[Modification records]
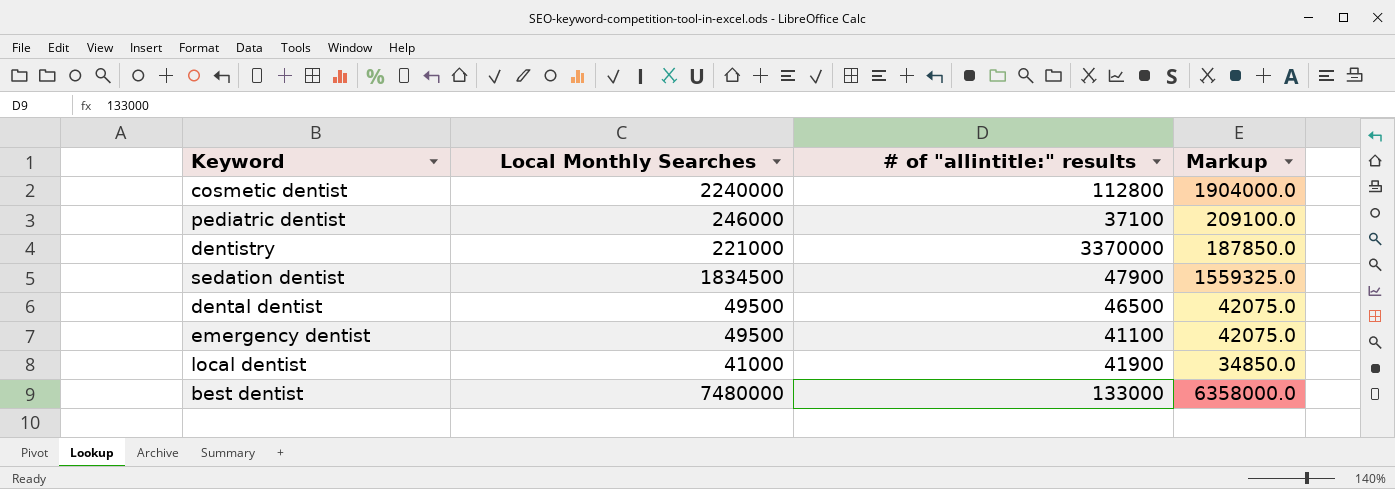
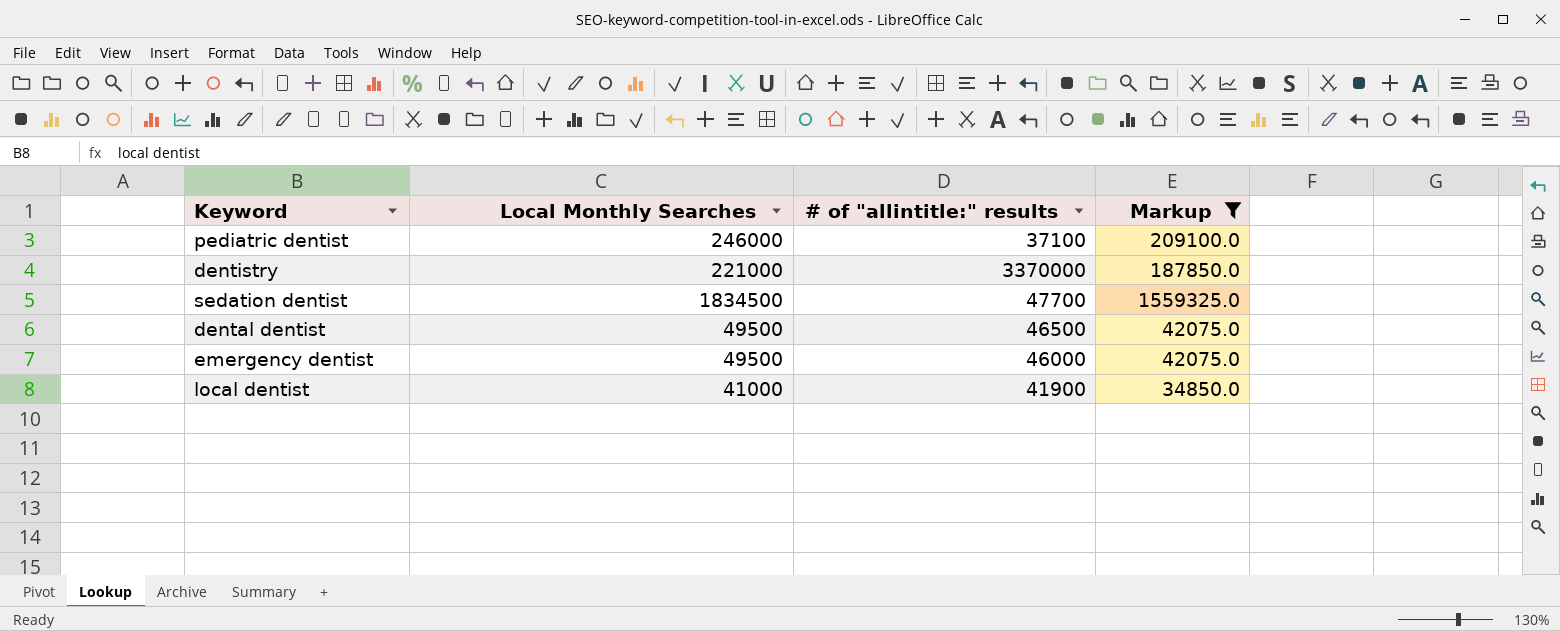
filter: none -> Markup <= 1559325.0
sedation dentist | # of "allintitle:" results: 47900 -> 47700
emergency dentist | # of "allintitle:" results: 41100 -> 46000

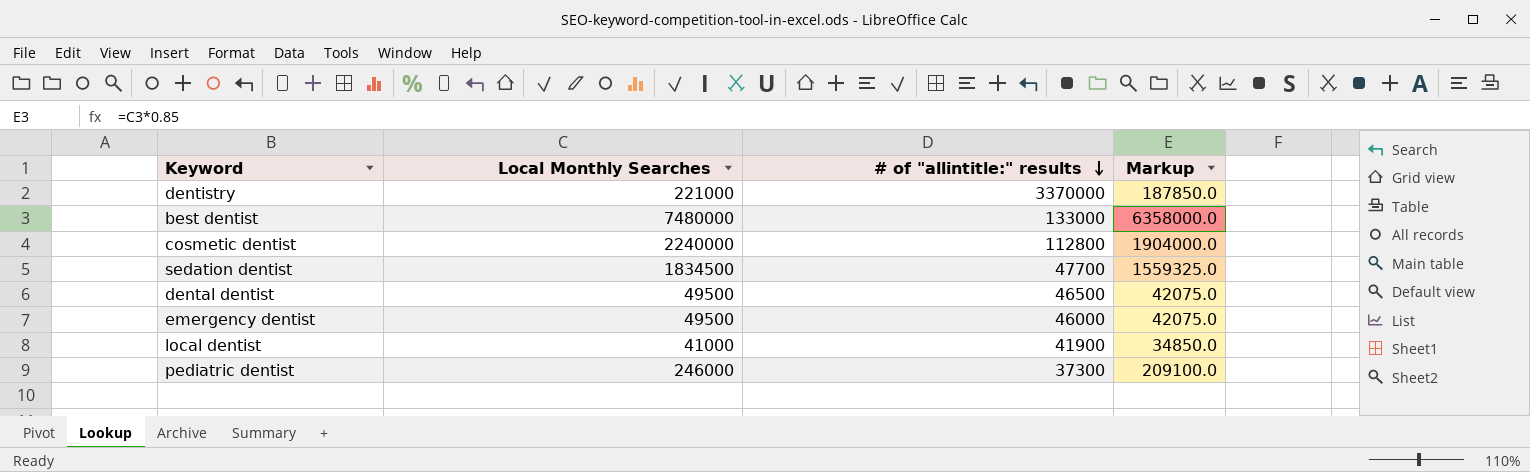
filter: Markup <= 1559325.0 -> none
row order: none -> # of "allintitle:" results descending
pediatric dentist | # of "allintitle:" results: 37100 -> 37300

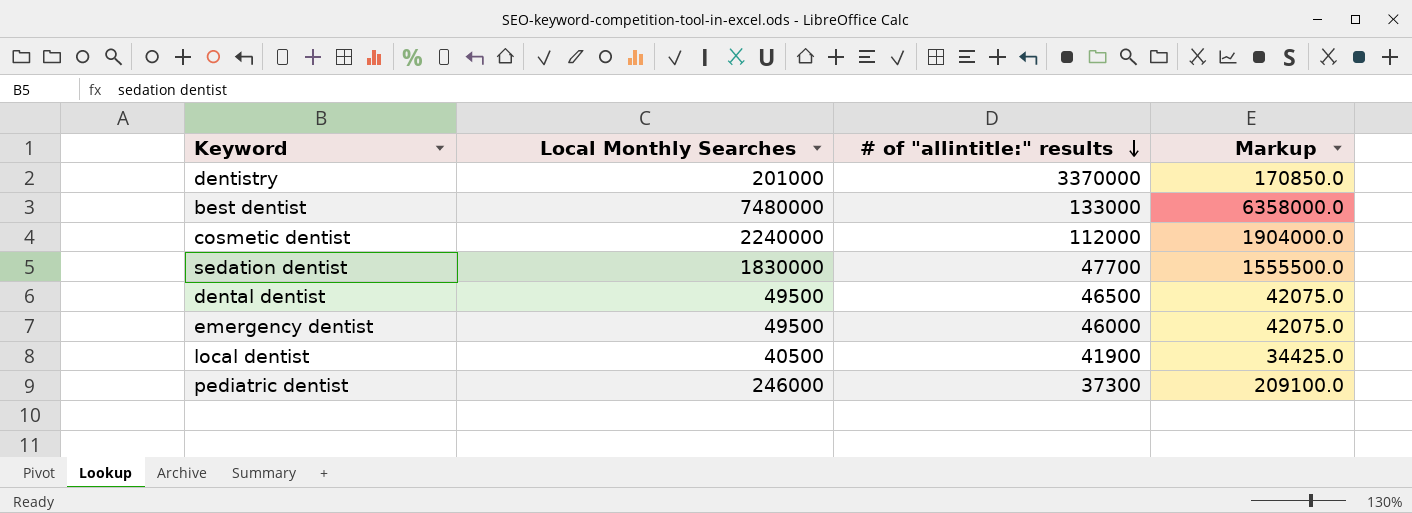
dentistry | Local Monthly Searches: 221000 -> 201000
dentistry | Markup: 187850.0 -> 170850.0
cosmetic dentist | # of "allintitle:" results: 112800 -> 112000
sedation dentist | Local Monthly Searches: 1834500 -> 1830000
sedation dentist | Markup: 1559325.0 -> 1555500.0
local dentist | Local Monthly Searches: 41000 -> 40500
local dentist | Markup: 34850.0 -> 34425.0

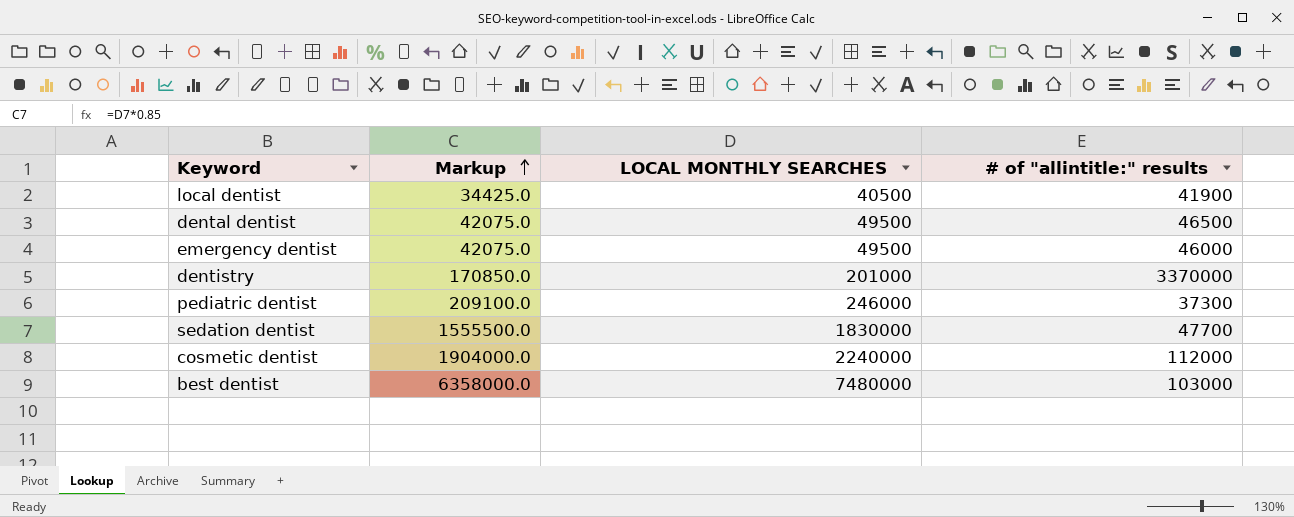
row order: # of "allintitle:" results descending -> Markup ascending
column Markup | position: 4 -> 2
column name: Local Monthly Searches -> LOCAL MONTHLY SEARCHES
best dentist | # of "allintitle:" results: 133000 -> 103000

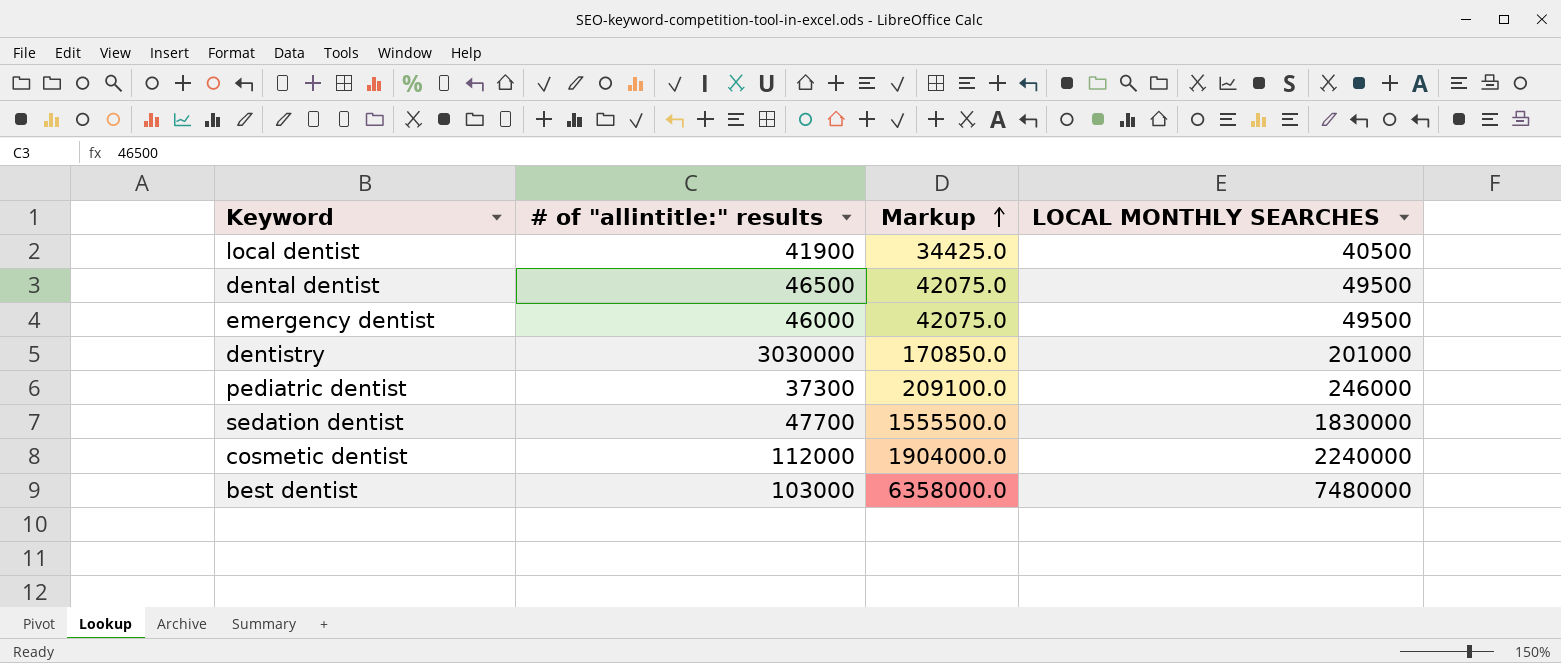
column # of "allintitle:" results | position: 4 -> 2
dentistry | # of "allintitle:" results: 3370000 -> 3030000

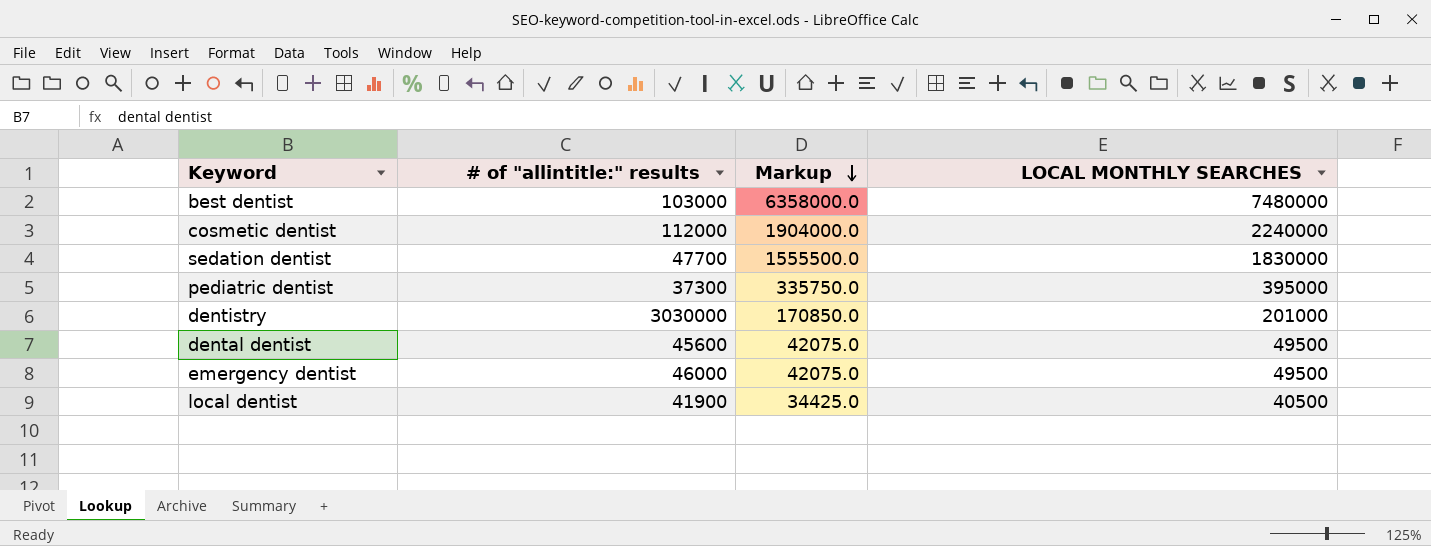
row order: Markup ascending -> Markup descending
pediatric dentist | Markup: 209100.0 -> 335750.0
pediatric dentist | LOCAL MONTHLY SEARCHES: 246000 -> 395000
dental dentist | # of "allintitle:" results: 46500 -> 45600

▶ **What you have to do**: Word for word, return the entries above, but without any pictures.

▶ **Task answer**:
filter: none -> Markup <= 1559325.0
sedation dentist | # of "allintitle:" results: 47900 -> 47700
emergency dentist | # of "allintitle:" results: 41100 -> 46000

filter: Markup <= 1559325.0 -> none
row order: none -> # of "allintitle:" results descending
pediatric dentist | # of "allintitle:" results: 37100 -> 37300

dentistry | Local Monthly Searches: 221000 -> 201000
dentistry | Markup: 187850.0 -> 170850.0
cosmetic dentist | # of "allintitle:" results: 112800 -> 112000
sedation dentist | Local Monthly Searches: 1834500 -> 1830000
sedation dentist | Markup: 1559325.0 -> 1555500.0
local dentist | Local Monthly Searches: 41000 -> 40500
local dentist | Markup: 34850.0 -> 34425.0

row order: # of "allintitle:" results descending -> Markup ascending
column Markup | position: 4 -> 2
column name: Local Monthly Searches -> LOCAL MONTHLY SEARCHES
best dentist | # of "allintitle:" results: 133000 -> 103000

column # of "allintitle:" results | position: 4 -> 2
dentistry | # of "allintitle:" results: 3370000 -> 3030000

row order: Markup ascending -> Markup descending
pediatric dentist | Markup: 209100.0 -> 335750.0
pediatric dentist | LOCAL MONTHLY SEARCHES: 246000 -> 395000
dental dentist | # of "allintitle:" results: 46500 -> 45600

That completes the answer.